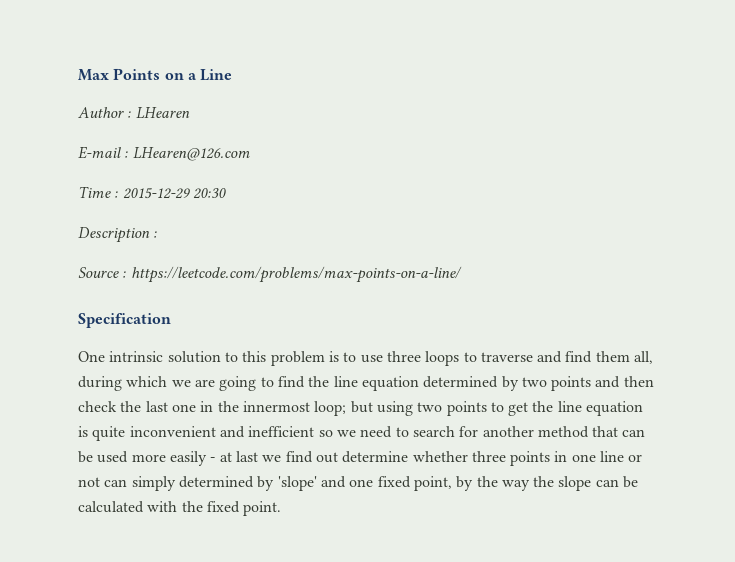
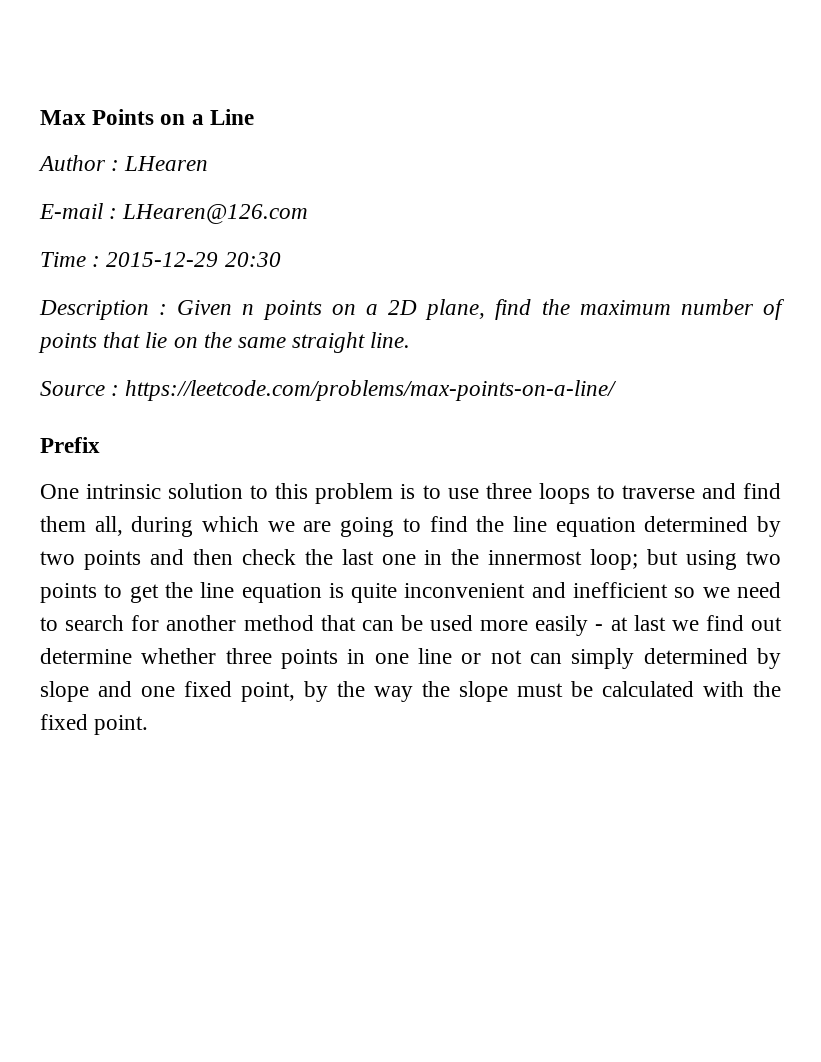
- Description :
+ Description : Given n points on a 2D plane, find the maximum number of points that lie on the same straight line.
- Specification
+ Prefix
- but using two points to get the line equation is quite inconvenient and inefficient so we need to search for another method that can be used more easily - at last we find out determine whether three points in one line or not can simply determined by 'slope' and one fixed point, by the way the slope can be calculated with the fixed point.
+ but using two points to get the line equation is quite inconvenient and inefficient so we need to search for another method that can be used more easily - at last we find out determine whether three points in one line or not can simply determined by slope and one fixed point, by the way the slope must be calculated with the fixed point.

§ §

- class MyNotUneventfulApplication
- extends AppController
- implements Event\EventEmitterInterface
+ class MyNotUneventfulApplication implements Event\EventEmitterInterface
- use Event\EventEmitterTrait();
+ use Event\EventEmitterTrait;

§ §

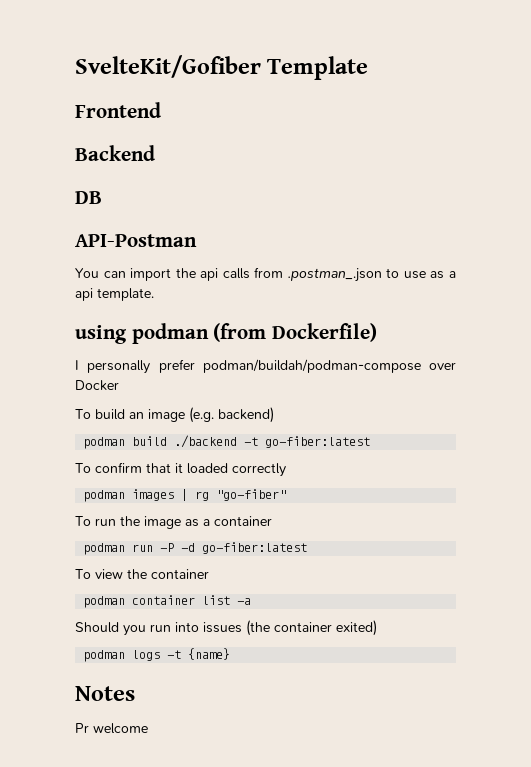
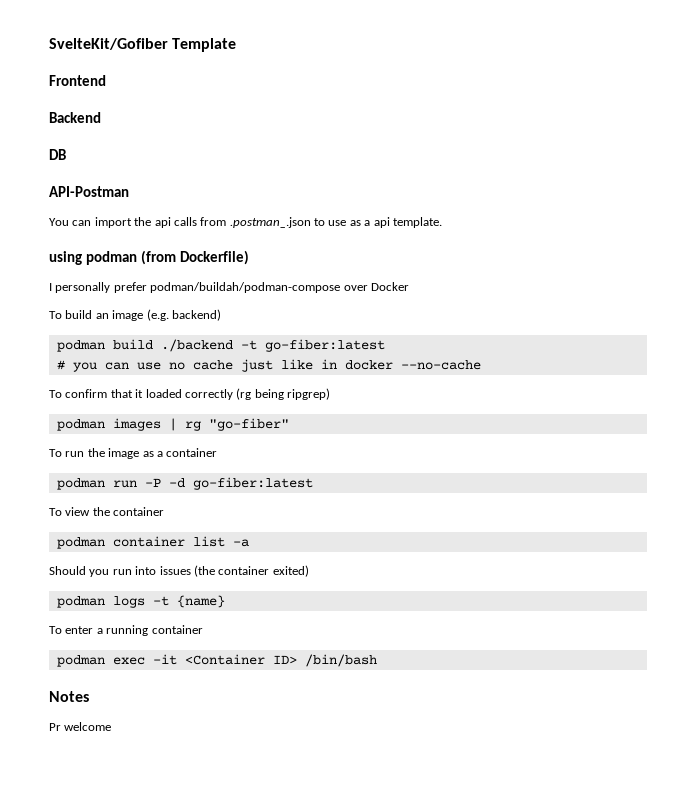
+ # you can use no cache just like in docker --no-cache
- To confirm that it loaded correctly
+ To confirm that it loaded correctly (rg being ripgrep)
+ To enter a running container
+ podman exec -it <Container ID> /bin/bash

§ §

■ **ABOUT THIS EXERCISE**:
Reproduce each line from the data that has "implements" in it.

■ **RESULT OF THE TASK**:
- implements Event\EventEmitterInterface
+ class MyNotUneventfulApplication implements Event\EventEmitterInterface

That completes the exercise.